## [Source data]
-- Opening Marker --
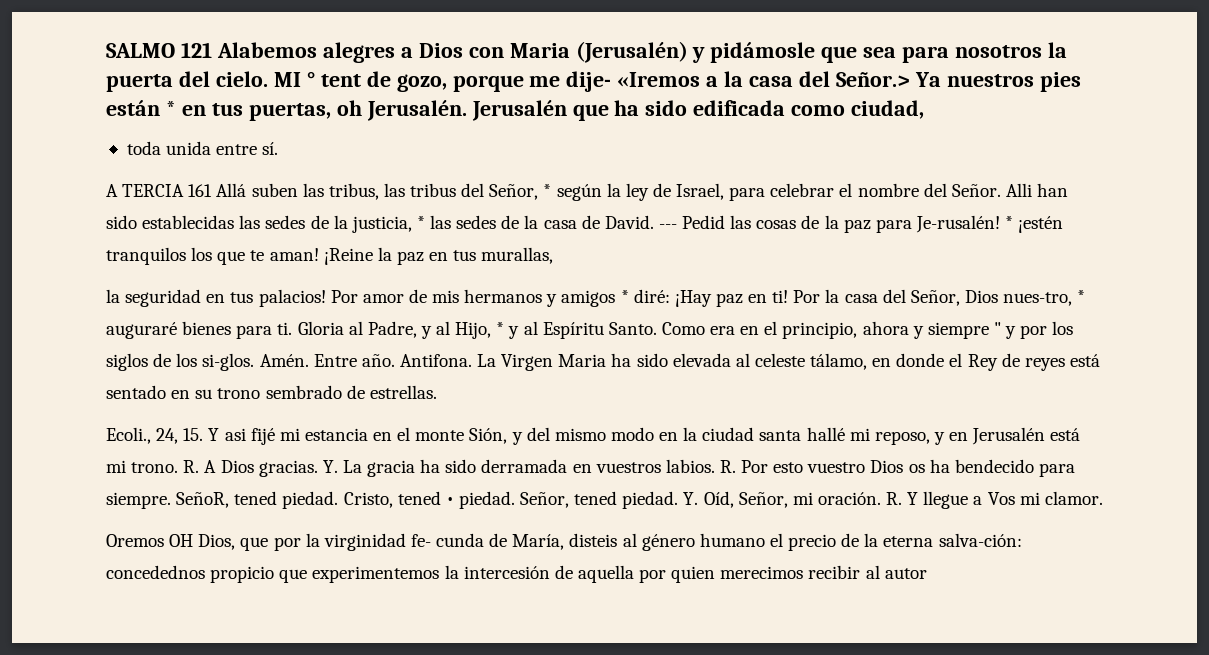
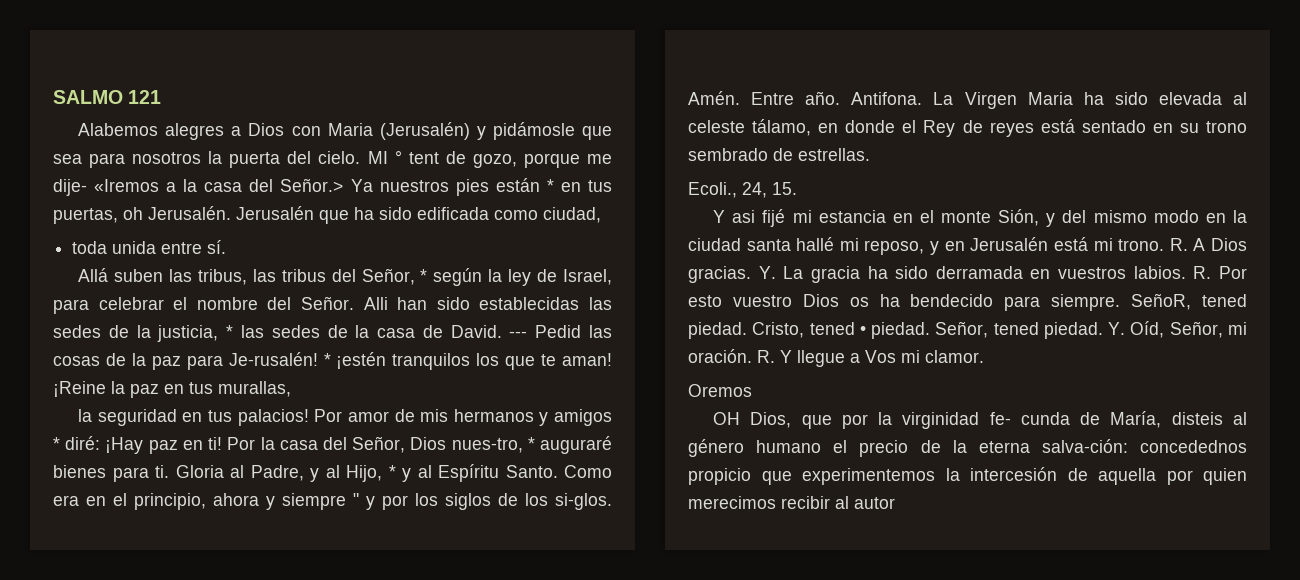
- SALMO 121 Alabemos alegres a Dios con Maria (Jerusalén) y pidámosle que sea para nosotros la puerta del cielo.
+ SALMO 121
+ Alabemos alegres a Dios con Maria (Jerusalén) y pidámosle que sea para nosotros la puerta del cielo.
- A TERCIA 161 Allá suben las tribus, las tribus del Señor, * según la ley de Israel, para celebrar el nombre del Señor.
+ Allá suben las tribus, las tribus del Señor, * según la ley de Israel, para celebrar el nombre del Señor.
- Ecoli., 24, 15. Y asi fijé mi estancia en el monte Sión, y del mismo modo en la ciudad santa hallé mi reposo, y en Jerusalén está mi trono.
+ Ecoli., 24, 15.
+ Y asi fijé mi estancia en el monte Sión, y del mismo modo en la ciudad santa hallé mi reposo, y en Jerusalén está mi trono.
- Oremos OH Dios, que por la virginidad fe- cunda de María, disteis al género humano el precio de la eterna salva-ción: concedednos propicio que experimentemos la intercesión de aquella por quien merecimos recibir al autor
+ Oremos
+ OH Dios, que por la virginidad fe- cunda de María, disteis al género humano el precio de la eterna salva-ción: concedednos propicio que experimentemos la intercesión de aquella por quien merecimos recibir al autor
-- Closing Marker --
## [Problem to work on]
Please say how many lines above contain "estancia", number only.

## [Solved exercise]
2